I've been dabbling in computer vision and machine learning experiments the last 2 years. Here's the learning route I took for face detection and recognition:
1. Andrew Ng's ML course on Coursera
Fantastic course and exercises!
I picked up basics of linear/logistic regression, ANNs, backpropagation, and PCA here. These are required topics for going further.
Environment is Octave, but that's a good thing because it let me concentrate on the concepts rather than software environment complexities.
2. Face detection and face recognition
- The book "Vision based user interface programming in Java" has chapters on face detection and recognition using javacv.
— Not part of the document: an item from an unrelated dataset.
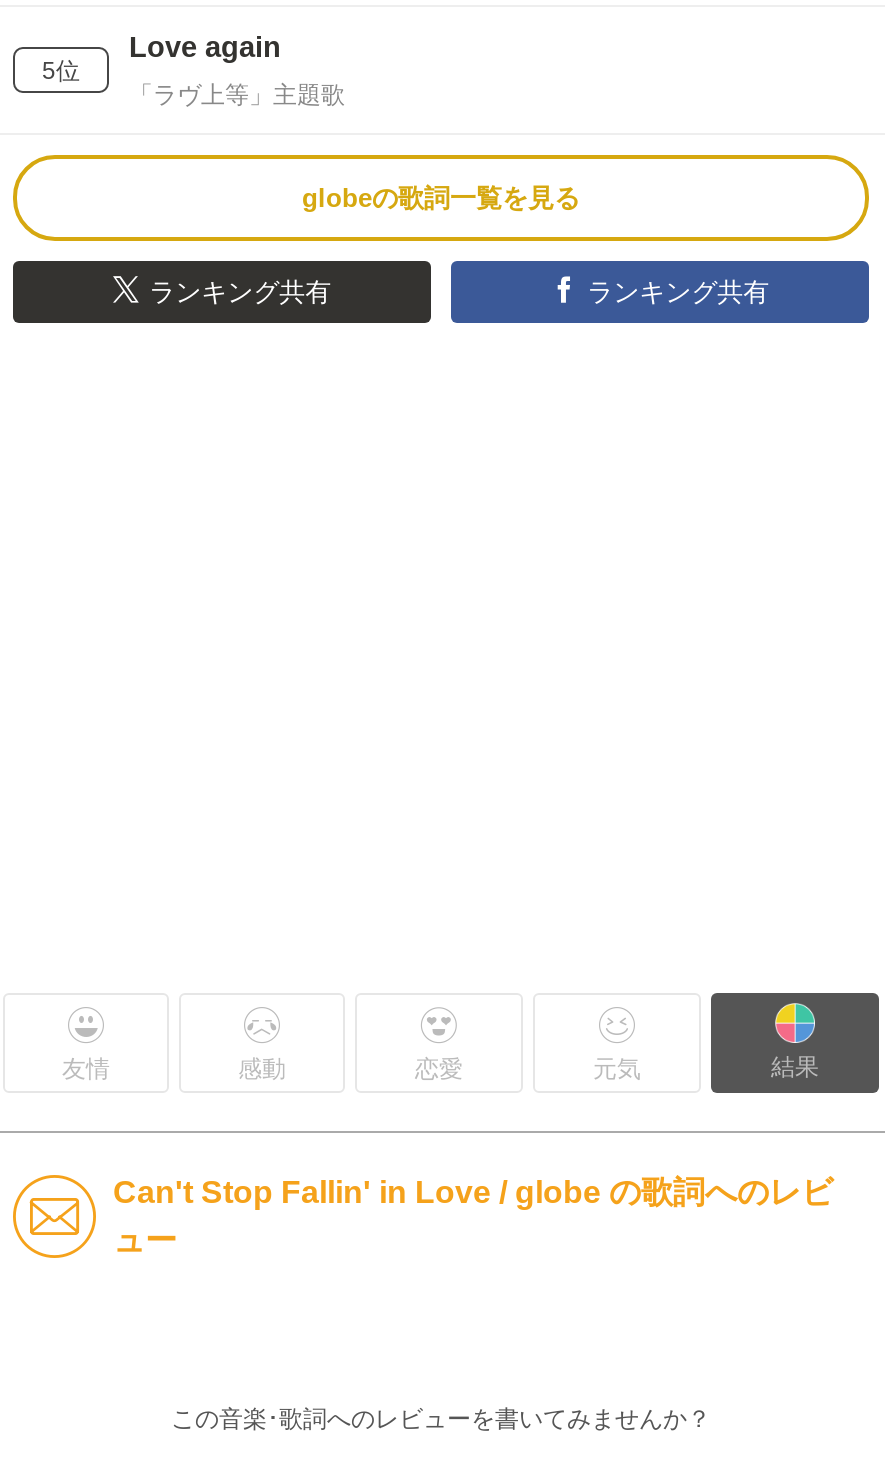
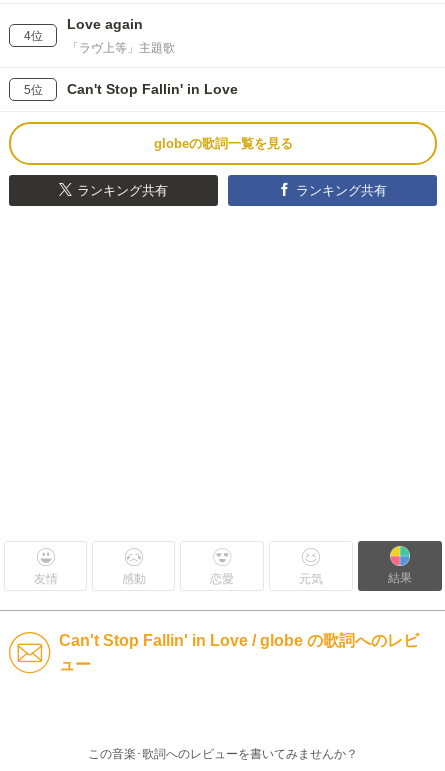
- 5位
+ 4位

+ 5位
+ Can't Stop Fallin' in Love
It's mostly a cookbook,
not much theory.
Environment is java and javacv.
- The book "Mastering OpenCV with Practical Computer Vision Projects" has an entire chapter on face detection & recognition using OpenCV.
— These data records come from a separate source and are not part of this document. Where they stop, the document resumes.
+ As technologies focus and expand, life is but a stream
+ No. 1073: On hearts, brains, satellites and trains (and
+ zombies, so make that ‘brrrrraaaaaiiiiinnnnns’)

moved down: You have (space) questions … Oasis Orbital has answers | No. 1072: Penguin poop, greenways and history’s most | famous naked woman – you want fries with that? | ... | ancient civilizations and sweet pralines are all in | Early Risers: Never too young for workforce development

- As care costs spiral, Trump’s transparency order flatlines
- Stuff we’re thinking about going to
It's largely recipe style, but has a few theoretical explanations too.
However, the approach it uses is Haar cascades, PCA, Eigenfaces and Fisherfaces, not ANNs.
Still, the steps on preprocessing and preparation of images is most important here too just as in other ML applications ("cleaning up the data")
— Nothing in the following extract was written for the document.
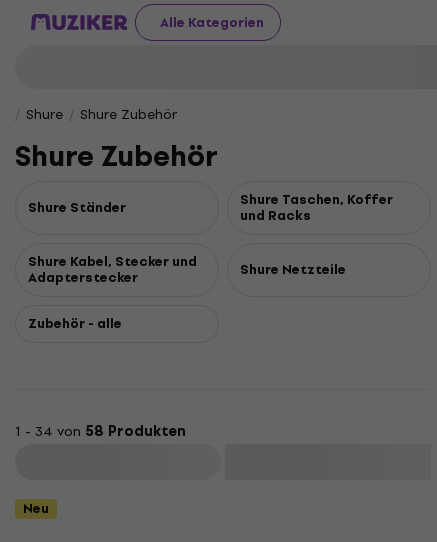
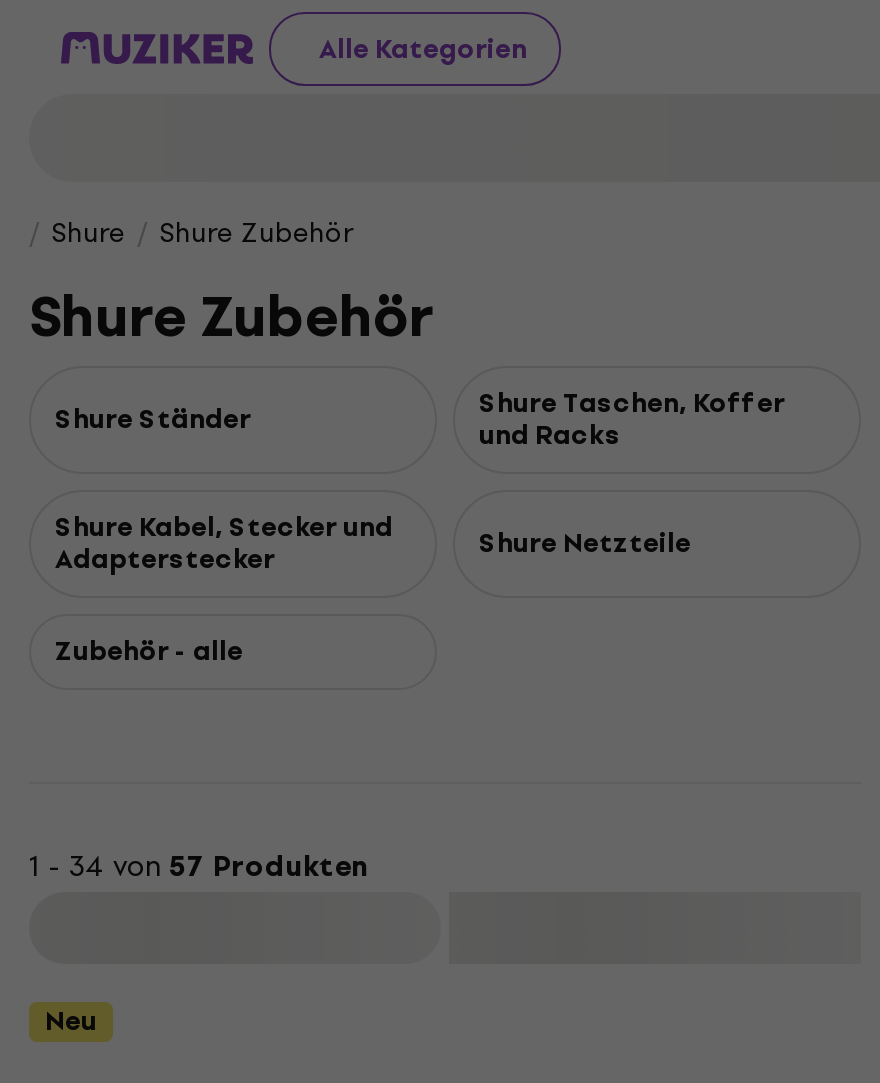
- 1 - 34 von 58 Produkten
+ 1 - 34 von 57 Produkten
so I think it'll still be useful even if you don't use these ML algorithms.
Environment and sample code is C++, but the code is quite directly translatable to Java using JavaCV.
- Szeliski's "Computer Vision - Algorithms and Applications" has a couple of good chapters on ML techniques for face detection and recognition, but it's all theory and math, no recipes.
- OpenCV tutorials (
http://docs.opencv.org/modules/contrib/doc/facerec/facerec_tutorial.html)
Good practical cookbook style information and instructions.
Environment and sample code is C++, but the code is quite directly translatable to Java using JavaCV.
3. More advanced ML theory
- The free book "Introduction to Statistical Learning" has extremely good and approachable (ie, not too mathematical) information on
PCA, linear/logistic regression, boosting, adaboost,etc all of which are useful for CV and ANNs, but nothing on ANNs themselves.
Environment for sample code is R.
- Their video courses are very good too, if you're more comfortable learning from videos.
http://www.r-bloggers.com/in-depth-introduction-to-machine-learning-in-15-hours-of-expert-videos/
Environment for sample code is R.
- Their other free book "Elements of Statistical Learning" is much more mathematical, but has good coverage on ANNs.
Environment for sample code is R.
4. Current state of the art in this area is Convolutional Neural Networks, used by biggies like facebook.
I've not gone that far, and don't have personal experience or resources to recommend.